Por el momento, solo ofreceré una explicación simplificada:

  • Las mitocondrias no son idénticas entre las muchas especies eucariotas porque las muchas especies eucariotas no son idénticas entre sí; en particular, el medio interno de su citoplasma celular (y de su cuerpo, cuando es multicelular) es diferente. Las mitocondrias, como endosimbiontes que son, evolucionan debido a su necesidad de adaptarse a su entorno, como todas las demás formas de vida (sí, son formas de vida, pero simplificadas, simplificadas). Pero el entorno del endosimbionte es su célula huésped, por lo que cuando esa célula cambia, el endosimbionte debe evolucionar para adaptarse a ese cambio. Las diferencias mitocondriales entre especies no requieren la invocación de múltiples orígenes endosimbióticos independientes, pero no lo descartan. Continuar … Nada nuevo aquí … ¡De verdad!
  • Cuando los endoparásitos mueren dentro de la célula, dejan pedazos de sí mismos para que la célula los recicle. Algunas de esas piezas son ADN, y de vez en cuando algunas piezas logran entrar en el núcleo y fusionarse con los cromosomas. Claramente sucede con virus, y ocurre con endoparásitos (sí, sucede , lo hemos visto suceder). Y nuestros endosimbiontes mitocondriales no son tan diferentes; simplificado, sí, pero no realmente diferente. En particular: a veces mueren , se rompen en pedazos y se reciclan en bloques básicos como cualquier otra cosa dentro de la celda. Y algunas de sus piezas de ADN pueden encontrar su camino en el ADN nuclear. La mayoría de las mitocondrias “modernas” -las de los eucariotas modernos, como los mamíferos- tienen ADN simplificado (alrededor de 16 kilobases), por lo que no queda mucho para “infectar” el núcleo. (O tal vez algunos núcleos se “infectan”, pero como casi todas las células del cuerpo no son gaméticas, esto no pasará a las nuevas generaciones. Se requiere un estudio más detallado). Pero las mitocondrias son mucho más complejas y tienen genomas más grandes “. “eucariotas” más antiguos: cuanto más viejos, más grandes y más complejos. De hecho, puedes construir un árbol evolutivo (filogenético) de las mitocondrias, que en su mayoría es paralelo al conocido árbol evolutivo de sus Eukaryotes anfitriones. La idea es que los Eukaryotes antiguos y antiguos recibieron muchas más “infecciones” de sus mitocondrias debido a que no estaban tan “domesticados” y simplificados como las mitocondrias de las especies más modernas. Y lo que es más, el hecho de tener algo de ADN mitocondrial en el genoma y no en las propias mitocondrias se convertiría más adelante en una parte importante de la regulación mitocondrial.

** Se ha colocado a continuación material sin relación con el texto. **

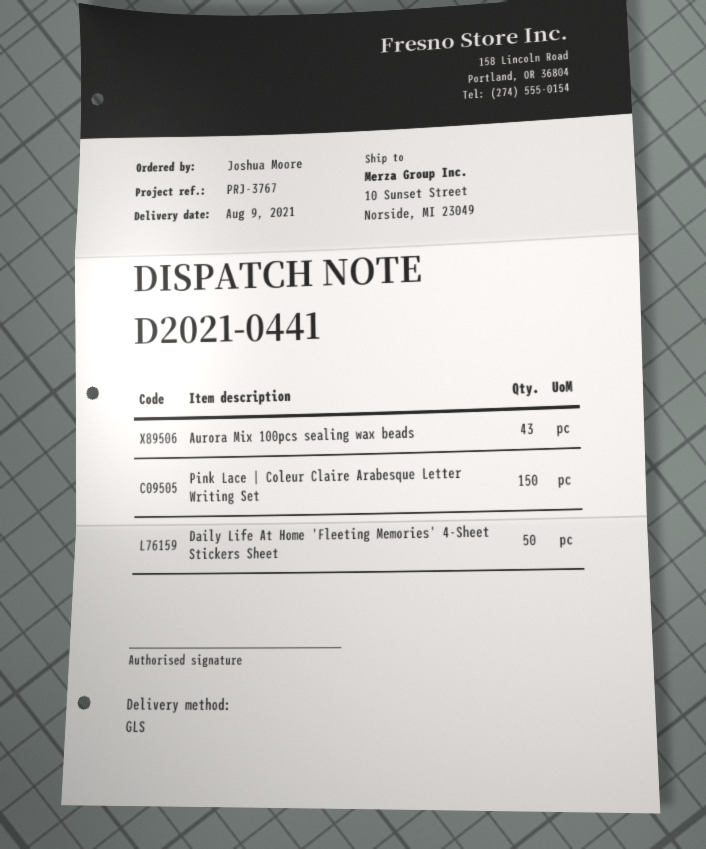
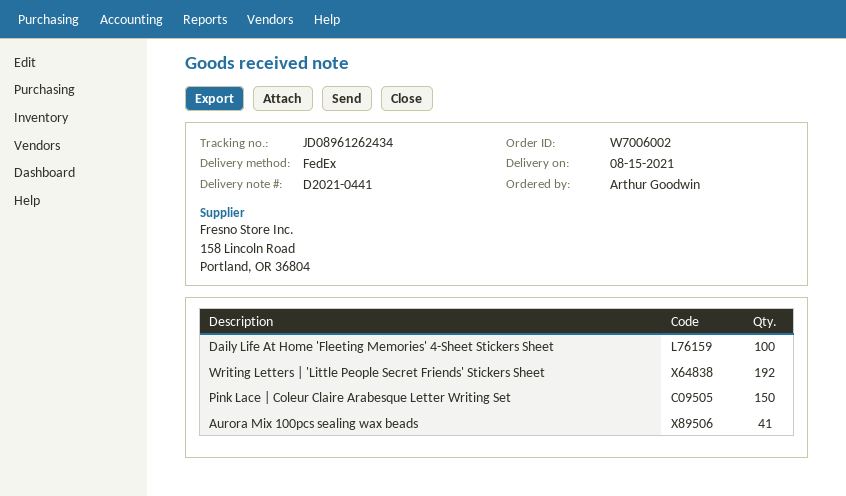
delivery date: 2021-08-09 -> 2021-08-15
ordered by: Joshua Moore -> Arthur Goodwin
shipping method: GLS -> FedEx
Aurora Mix 100pcs sealing wax beads: 43 -> 41
Daily Life At Home 'Fleeting Memories' 4-Sheet Stickers Sheet: 50 -> 100
Writing Letters | 'Little People Secret Friends' Stickers Sheet: none -> 192

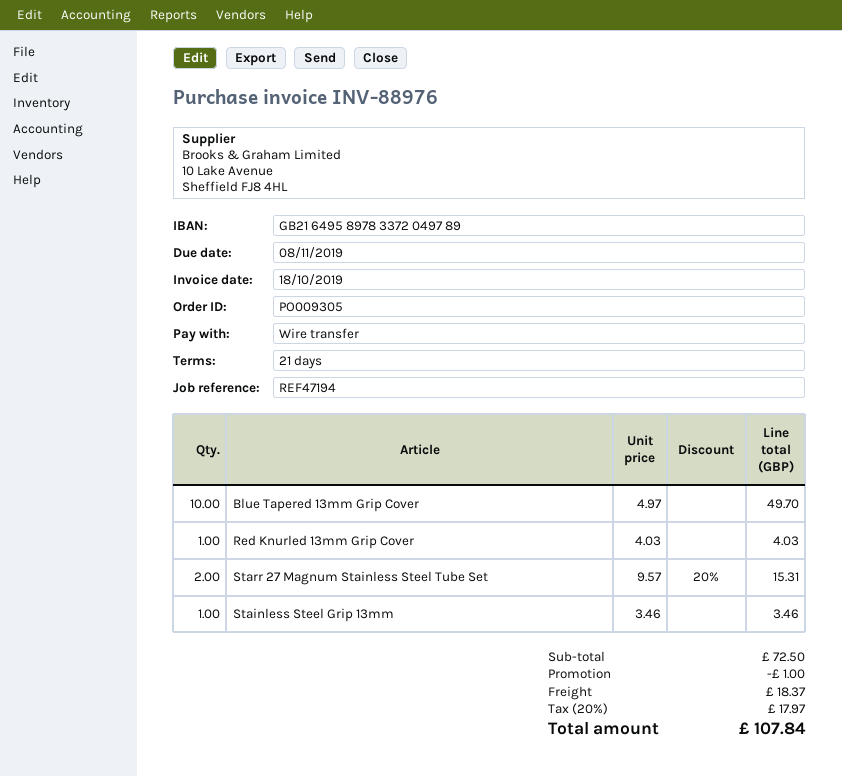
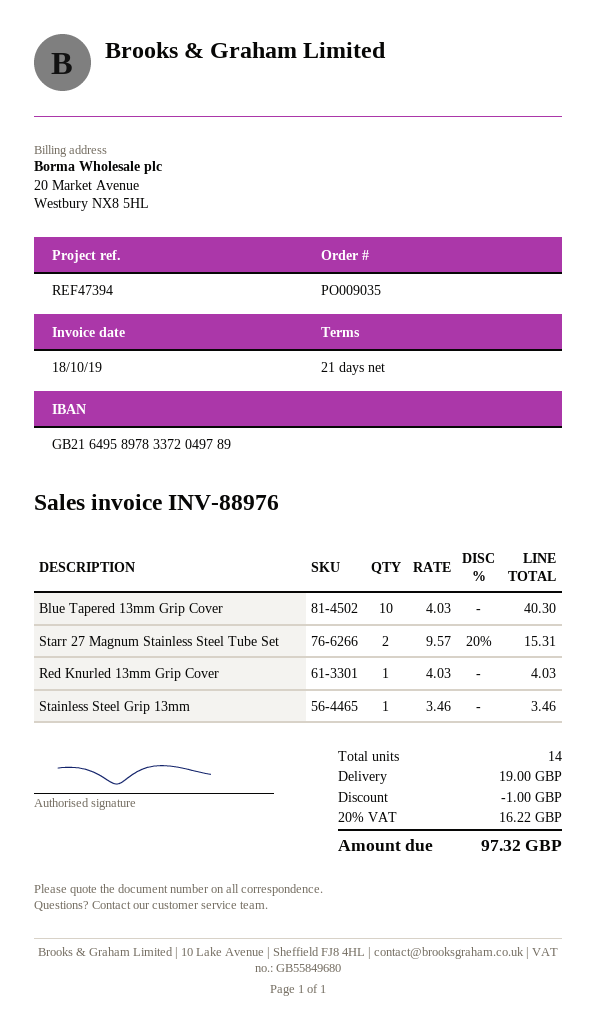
order number: PO009305 -> PO009035
reference: REF47194 -> REF47394
Blue Tapered 13mm Grip Cover: 10 x 4.97 = 49.70 -> 10 x 4.03 = 40.30
shipping: 18.37 -> 19.00
tax: 20% = 17.97 -> 20% = 16.22
total: 107.84 -> 97.32

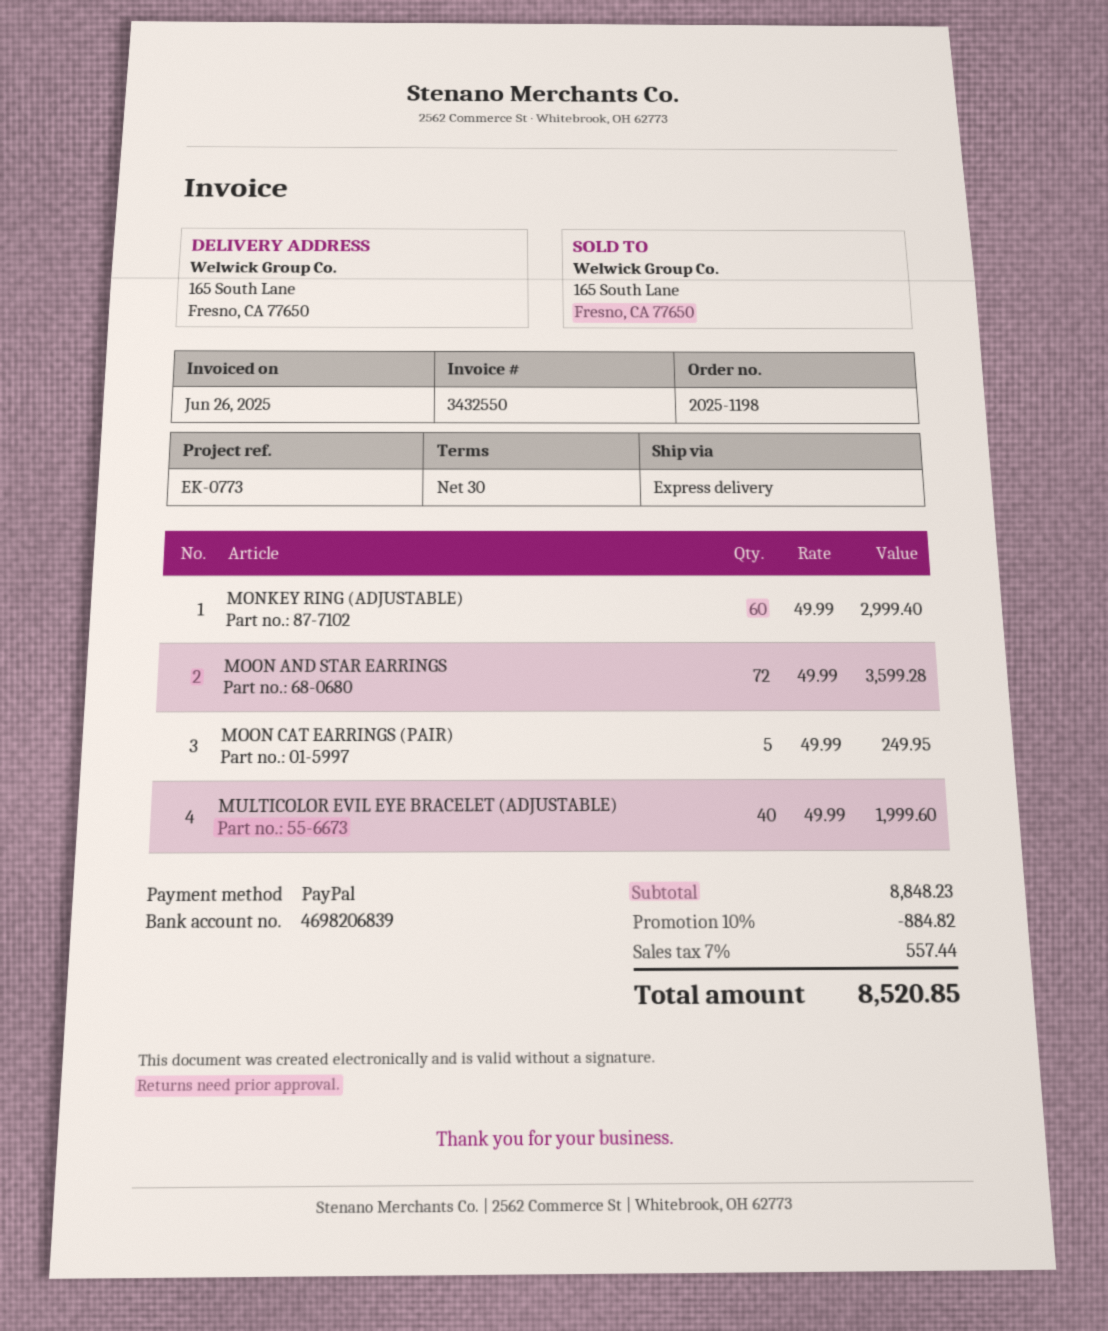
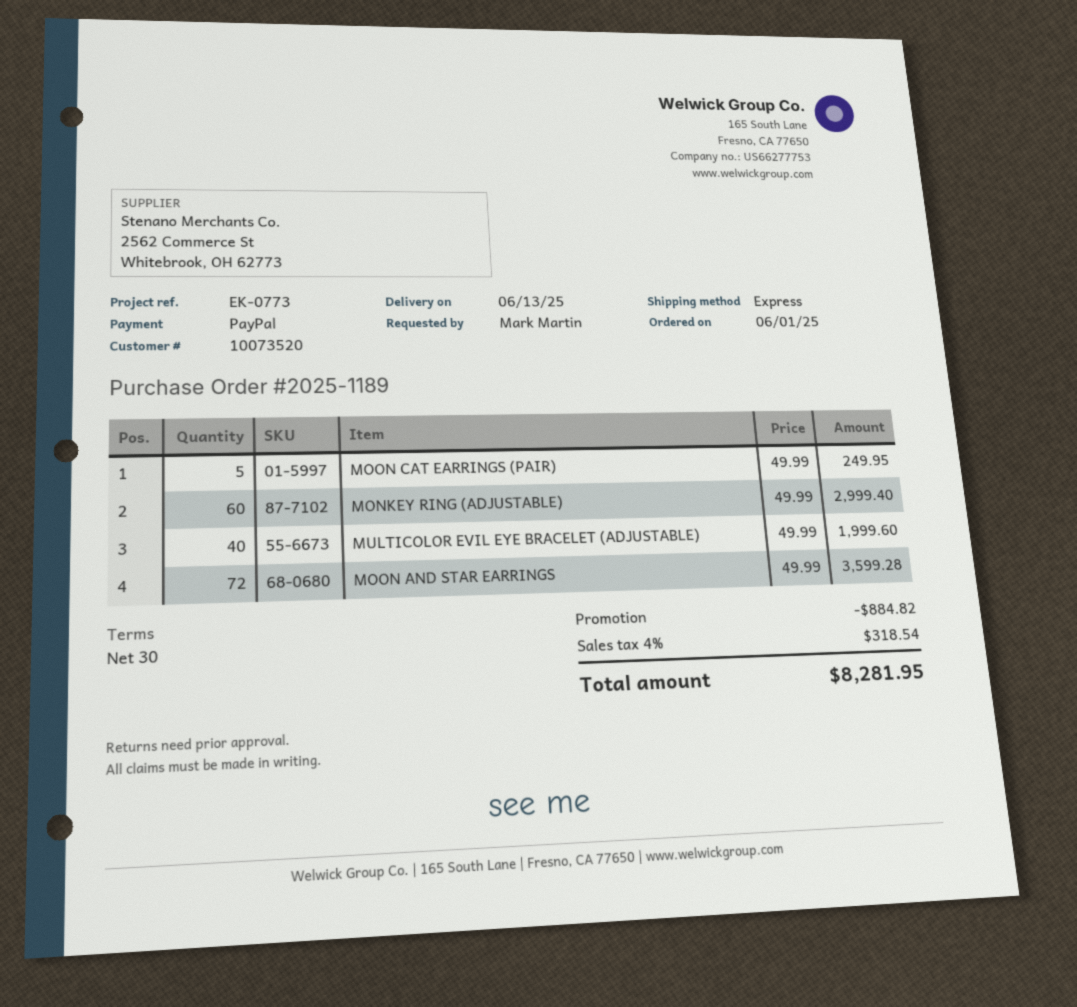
order number: 2025-1198 -> 2025-1189
tax: 7% = 557.44 -> 4% = 318.54
total: 8520.85 -> 8281.95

Bueno … Esta respuesta ha resultado ser más larga y más compleja de lo que esperaba. Pero el tema es complejo y aún está bajo una intensa investigación. Me he visto obligado a simplificar y manipular mucho para obtener los puntos principales, pero hay muchos detalles, experimentos y observaciones más interesantes relacionados con el tema.

Tal como están las cosas, esta respuesta podría convertirse en un capítulo completo de un libro … 🙂

Espero que esto ayude. De otra manera:

TL; DR
Todavía no sabemos con suficiente detalle, pero tenemos muy buenas pistas sobre cómo comenzó la complejidad eucariótica. En particular con respecto a las mitocondrias. En cuanto a los núcleos y otros orgánulos, el jurado aún está fuera …

Las células complejas son derivadas de polimorfismo. Las bacterias antes de convertirse en bacterias son cadenas de polipéptidos que crean proteínas. Una célula procariota carece de núcleo pero es capaz de transferir ADN. Las células procariotas existían mucho antes que las células eucarióticas. La diferencia entre los dos es amplia, pero la principal diferencia es un núcleo para encapsular el ADN. Las bacterias tienen radicales libres asociados que conducen a alelomorfos. Estas son mutaciones dentro de las cadenas de ADN que determinan los rasgos genéticos específicos. En resumen, tuvieron lugar varios eventos polimórficos para crear las células eucarióticas que los humanos tienen hoy en día. Un evento polimórfico que se ha producido hoy en día dentro de las células eucariotas es que aquellos que tienen anemia falciforme son inmunes a la malaria.